The code was written for homework 6 of ME 595 Deep Learning cource offered at Purdue. In this project, AlexNet is modified and used for classifying images in Tiny ImageNet dataset. The structure and weights of convolution layers are kept exactly the same as the pretrained AlexNet in PyTorch, while the fully connected layers are modified. Only the weights in fully connected layers are optimized during trying process. The Stochastic Gradient Descent is used with a learning rate of 0.01. The learning rate also decays 5 % after every epoch during the training process.

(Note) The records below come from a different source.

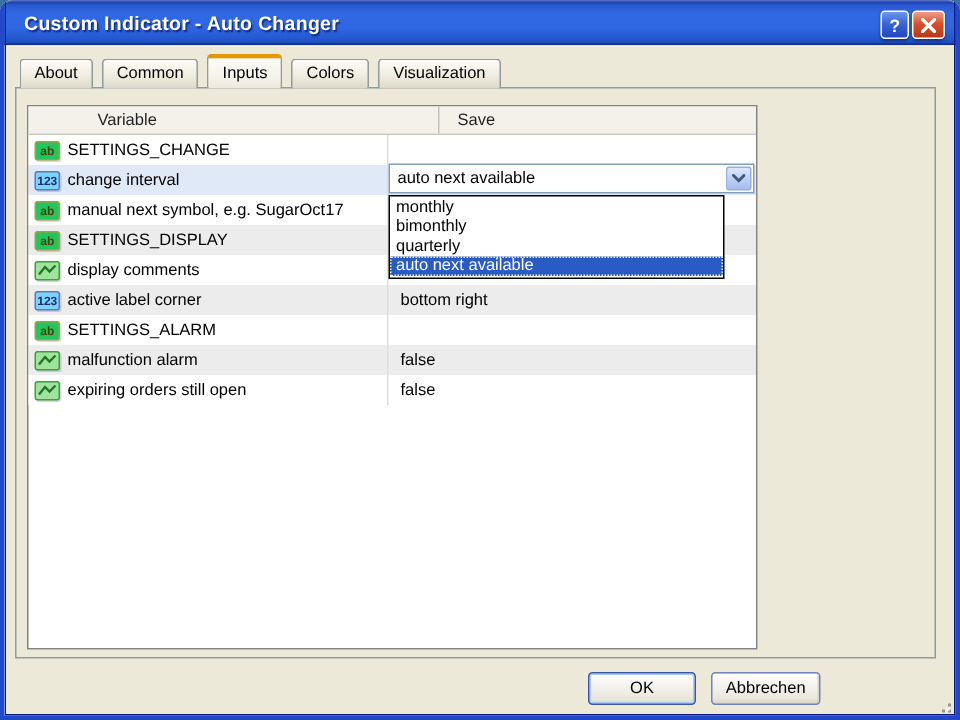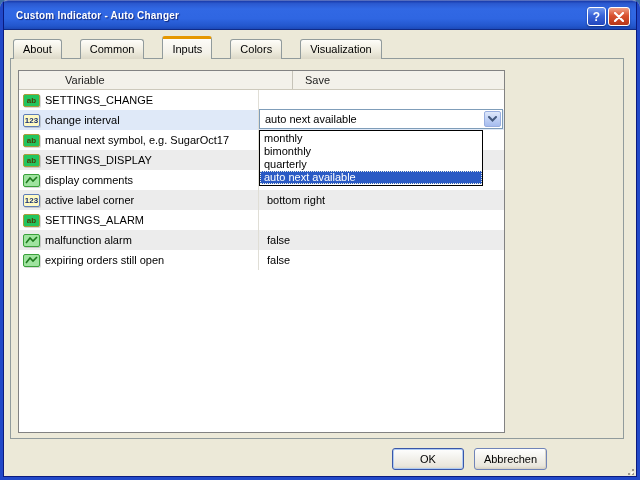--- a/index.html
+++ b/index.html
@@ -23,7 +23,7 @@
     box-shadow:inset 0 1px 0 rgba(255,255,255,.28), inset 0 -1px 0 rgba(5,15,90,.5);
   }
   .title{
-    margin-left:16px;color:#fff;font-weight:bold;font-size:10px;
+    margin-left:16px;color:#fff;font-weight:bold;font-size:13px;
     text-shadow:1px 1px 1px rgba(8,20,90,.75);letter-spacing:.2px;
   }
   .tb-btns{position:absolute;right:10px;top:7px;display:flex;gap:2px;}

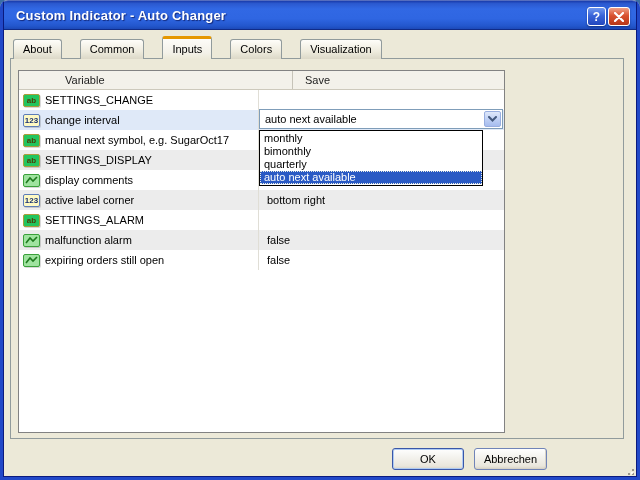--- a/index.html
+++ b/index.html
@@ -35,7 +35,7 @@
   }
   .tb-btn.help{width:19px;background:linear-gradient(180deg,#6f97ef 0%,#3a64d8 45%,#2247be 100%);}
   .tb-btn.close{width:22px;background:linear-gradient(180deg,#efa088 0%,#d9512e 45%,#b83818 100%);}
-  .tabbar{position:absolute;left:13px;top:36px;height:23px;display:flex;align-items:flex-end;gap:18px;z-index:10;}
+  .tabbar{position:absolute;left:13px;top:36px;height:23px;display:flex;align-items:flex-end;gap:6px;z-index:10;}
   .tab{
     height:20px;padding:0 9px;border:1px solid #919b9c;border-bottom:none;
     border-radius:3px 3px 0 0;line-height:18px;cursor:pointer;

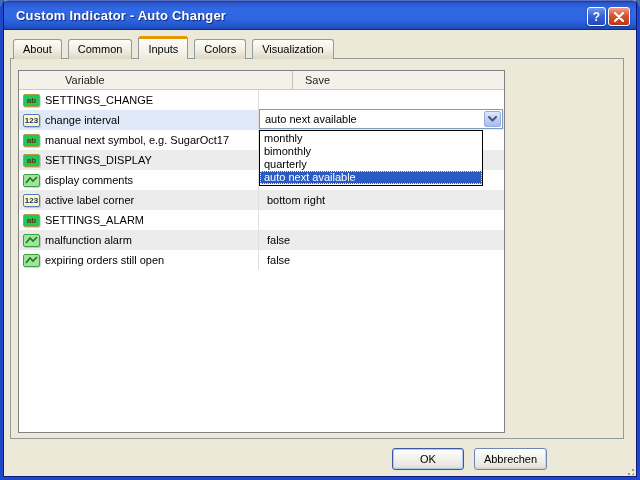--- a/index.html
+++ b/index.html
@@ -60,7 +60,7 @@
   .icon{width:17px;height:13px;flex:0 0 17px;border-radius:2px;display:flex;align-items:center;justify-content:center;
         font-size:8px;font-weight:bold;line-height:11px;box-shadow:1px 1px 0 rgba(0,0,0,.15);}
   .icon.ab{background:#22c55e;border:1px solid #ac9c3c;color:#4c3f08;}
-  .icon.num{background:#fef9c3;border:1px solid #5c7cb8;color:#173070;}
+  .icon.num{background:#7dd3fc;border:1px solid #5c7cb8;color:#173070;}
   .icon.bool{background:#9fe39f;border:1px solid #3aa03a;}
   .combobox{
     position:absolute;left:259px;top:109px;width:244px;height:20px;z-index:5;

In the first step of training, the images in the dataset are preprocessed. Only RGB images are extracted from the dataset and pixel data are normalized. The whole dataset is used as the input for training the neural network for ten epochs. The neural network receives a batch of 4 images every time and then performs the forward and backward propagations to get the gradient with respect to the weights. The loss in the network is calculated using the Cross-Entropy method. Every time the training data is passed through the neural network, I also tested on the evaluation dataset and calculated the runtime loss and accuracy. 16 cpu processors are used to train the neural network and it takes about 61 minutes to process 10 epochs of data.
Fig. 1. (a) Loss and (b) accuracy during the training and evaluation process. The evaluation
process has a smaller loss and higher accuracy than the training process. It takes 344 s for training each Epoch.
After 10 epochs, the neural network reaches an accuracy of 5.3% for training dataset, and 1 4 .0% for evaluation dataset. One reason for the low accuracy is that Tiny ImageNet dataset has a smaller image size (64x64) than input images used by AlexNet (224x224). The images have been cropped many times when performing convolution and maxPool operations, resulting a great loss of information in the input data.
The loss and accuracy for the training and test dataset are shown in Fig. 1. The evaluation process yields a smaller loss and higher accuracy than training process. This is probably because the convolution layers in AlexNet works better for the evaluation dataset than the training dataset.